Understanding this debate requires the understanding that counterinsurgency is not a type of warfare; it is one strategy by which a disproportionately powerful conventional force approaches asymmetric warfare. As its name implies, it is a response to an insurgency, a type of asymmetric conflict undertaken by small units with close links to the occupied population to defeat a larger conventional force. Insurgents typically are highly motivated -- otherwise they collapse easily -- and usually possess superior intelligence to a foreign occupational force. Small units operating with superior intelligence are able to evade more powerful conventional forces and can strike such forces at their own discretion. Insurgents are not expected to defeat the occupying force through direct military force. Rather, the assumption is that the occupying force has less interest in the outcome of the war than the insurgents and that over time, the inability to defeat the insurgency will compel the occupying force to withdraw.

According to counterinsurgency theory, the strength of an insurgency lies in the relationship between insurgents and the general population. The relationship provides a logistical base and an intelligence apparatus. It also provides sanctuary by allowing the insurgents to blend into the population and disappear under pressure. Counterinsurgency argues that severing this relationship is essential.
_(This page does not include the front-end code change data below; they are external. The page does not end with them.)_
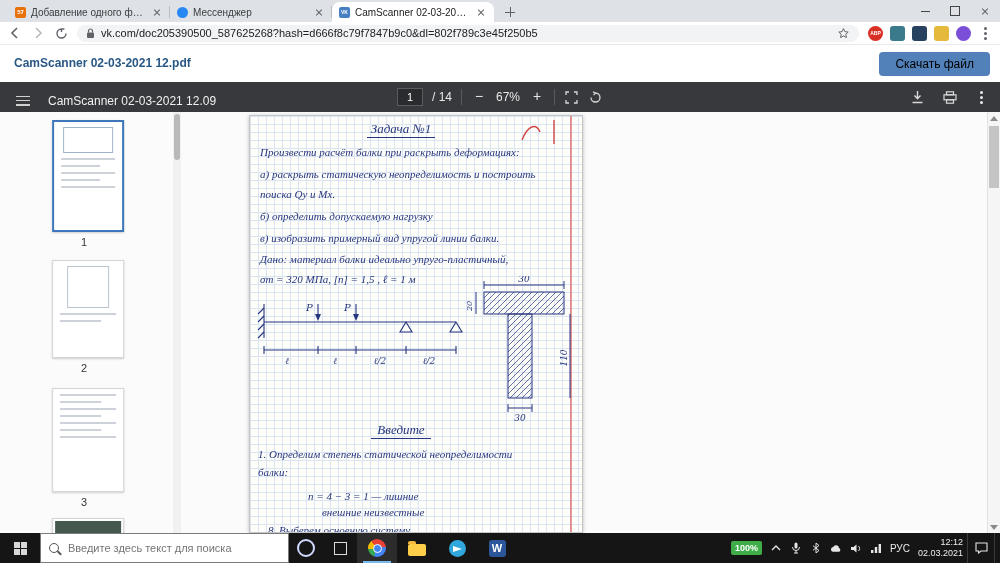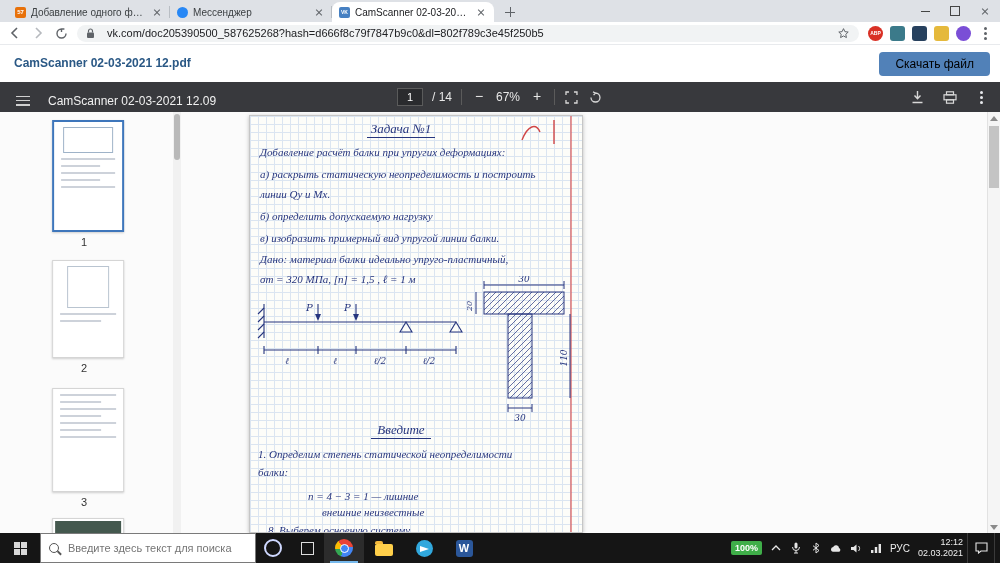--- a/index.html
+++ b/index.html
@@ -30,21 +30,21 @@
   .winbtn{width:30px;height:22px;display:flex;align-items:center;justify-content:center;color:#333;}
   .minim{width:9px;height:1px;background:#444;}
   .maxim{width:8px;height:8px;border:1px solid #444;}
 
   
   .addrbar{position:absolute;left:0;top:22px;right:0;height:23px;background:#fff;display:flex;align-items:center;
     padding:0 8px;gap:9px;border-bottom:1px solid #e8eaed;box-sizing:border-box;}
   .navic{width:14px;height:14px;color:#5f6368;display:flex;align-items:center;justify-content:center;}
   .navic.dis{color:#b6b9be;}
   .urlpill{flex:1;height:17px;background:#f1f3f4;border-radius:9px;display:flex;align-items:center;
-    gap:12px;padding:0 9px;font-size:11px;color:#202124;min-width:0;}
+    gap:6px;padding:0 9px;font-size:11px;color:#202124;min-width:0;}
   .urltext{flex:1;overflow:hidden;white-space:nowrap;text-overflow:ellipsis;}
   .extrow{display:flex;align-items:center;gap:7px;}
   .extic{width:15px;height:15px;border-radius:3px;display:flex;align-items:center;justify-content:center;
     color:#fff;font-size:5px;font-weight:bold;}
   .kebab{width:14px;height:14px;display:flex;flex-direction:column;align-items:center;justify-content:center;gap:2px;}
   .kebab i{width:3px;height:3px;border-radius:50%;background:#5f6368;display:block;}
   .kebab.light i{background:#e8eaed;}
 
   
   .vkstrip{position:absolute;left:0;top:45px;right:0;height:37px;background:#fff;}
@@ -101,21 +101,21 @@
   .tri-up{width:0;height:0;border:4px solid transparent;border-bottom:5px solid #8a8a8a;margin-top:-4px;}
   .tri-dn{width:0;height:0;border:4px solid transparent;border-top:5px solid #8a8a8a;margin-bottom:-4px;}
   .vthumb{position:absolute;left:1px;right:1px;top:14px;height:62px;background:#c4c4c4;}
 
   
   .taskbar{position:absolute;left:0;right:0;bottom:0;height:30px;background:#151515;display:flex;align-items:stretch;color:#fff;}
   .tbbtn{display:flex;align-items:center;justify-content:center;}
   .startbtn{width:40px;}
   .winlogo{display:grid;grid-template-columns:6px 6px;grid-template-rows:6px 6px;gap:1px;}
   .winlogo i{background:#d8d8d8;display:block;}
-  .tbsearch{width:216px;background:#fff;border:1px solid #7a7a7a;display:flex;align-items:center;gap:7px;
+  .tbsearch{width:249px;background:#fff;border:1px solid #7a7a7a;display:flex;align-items:center;gap:7px;
     padding:0 8px;box-sizing:border-box;}
   .mag{width:8px;height:8px;border:1.5px solid #555;border-radius:50%;position:relative;flex:0 0 auto;}
   .mag::after{content:"";position:absolute;width:5px;height:1.5px;background:#555;right:-4px;bottom:-1px;transform:rotate(45deg);}
   .tbsearch input{border:none;outline:none;background:transparent;font-size:11px;color:#444;width:100%;
     font-family:"Liberation Sans",sans-serif;}
   .cortana{width:34px;} .ring{width:14px;height:14px;border:2px solid #cfd8ff;border-radius:50%;}
   .taskview{width:34px;} .tv{width:11px;height:11px;border:1.5px solid #ddd;position:relative;}
   .appbtn{width:40px;position:relative;}
   .appbtn.active{background:rgba(255,255,255,.10);}
   .appbtn.active::after{content:"";position:absolute;left:6px;right:6px;bottom:0;height:2px;background:#76b9ed;}
@@ -314,23 +314,23 @@
     </div>
 
     <div class="docpage">
       <div class="redline"></div>
       <svg width="52" height="28" viewBox="0 0 52 28" style="position:absolute;left:266px;top:2px;">
         <path d="M6 22 C12 7 20 5 24 14" fill="none" stroke="#d04545" stroke-width="1.4"></path>
         <path d="M38 2 L38 26" fill="none" stroke="#d04545" stroke-width="1.4"></path>
       </svg>
 
       <div class="hw hw-title"><span>Задача №1</span></div>
-      <div class="hw" style="left:10px;top:30px;">Добавление расчёт балки при упругих деформациях:</div>
+      <div class="hw" style="left:10px;top:30px;">Произвести расчёт балки при раскрыть деформациях:</div>
       <div class="hw" style="left:10px;top:52px;">а) раскрыть статическую неопределимость и построить</div>
-      <div class="hw" style="left:10px;top:72px;">линии Qy и Mx.</div>
+      <div class="hw" style="left:10px;top:72px;">поиска Qy и Mx.</div>
       <div class="hw" style="left:10px;top:94px;">б) определить допускаемую нагрузку</div>
       <div class="hw" style="left:10px;top:116px;">в) изобразить примерный вид упругой линии балки.</div>
       <div class="hw" style="left:10px;top:137px;">Дано: материал балки идеально упруго-пластичный,</div>
       <div class="hw" style="left:10px;top:157px;">σт = 320 МПа,  [n] = 1,5 ,   ℓ = 1 м</div>
 
       <svg width="215" height="78" viewBox="0 0 215 78" style="position:absolute;left:6px;top:182px;">
         <g stroke="#26357e" stroke-width="1.1" fill="none">
           <line x1="8" y1="6" x2="8" y2="40"></line>
           <line x1="8" y1="10" x2="2" y2="16"></line>
             <line x1="8" y1="18" x2="2" y2="24"></line>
The means for this consist of offering the population economic incentives, making deals with the traditional leadership and protecting the population from the insurgents, who might conduct retributive attacks for collaborating with the occupying force.

The weakness of counterinsurgency is the assumption that the population would turn against the insurgents for economic incentives or that the counterinsurgents can protect the population from the insurgents. Some values, such as nationalism and religion, are very real among many populations, and the occupying force's ability to alter these values is dubious, no matter how helpful, sincere and sympathetic the occupying force is. Moreover, protecting the population from insurgents is difficult. In many cases, insurgents are the husbands, brothers and sons of civilians. The population may want the economic benefits offered by the occupying force, but that does not mean citizens will betray or ostracize their friends and relatives. In the end, it is a specious assumption that a mass of foreigners can do more than intimidate a population. The degree to which they can intimidate them is doubtful as well.
*An Alternative to Counterinsurgency?*

There is of course another dimension of asymmetric warfare, which encapsulates guerrilla warfare and special operations warfare. This is warfare by which highly trained light infantry forces are deployed on a clearly defined mission but are not dependent on the local population. Instead, these forces avoid the general population, operating on their own supplies or supplies obtained with minimal contact with the population. Notably, either side could adopt these tactics. What is most important in considering guerrilla warfare from the perspective of the counterinsurgent is that it is not merely a tactic for the insurgent; it is also a potential alternative to counterinsurgency itself. 
Vietnam, Iraq and Afghanistan have shown that the U.S. military is not very good at
counterinsurgency. One could argue that the United States should improve its counterinsurgency capabilities, but there is little evidence that it could master such capabilities. There is, however, another form of light infantry warfare to consider, and it is a form of warfare the United States is good at. The alternative does not seek to win over the population but is designed to achieve very definable military objectives, from the destruction of facilities to harassing, engaging and possibly destroying enemy forces, including insurgents.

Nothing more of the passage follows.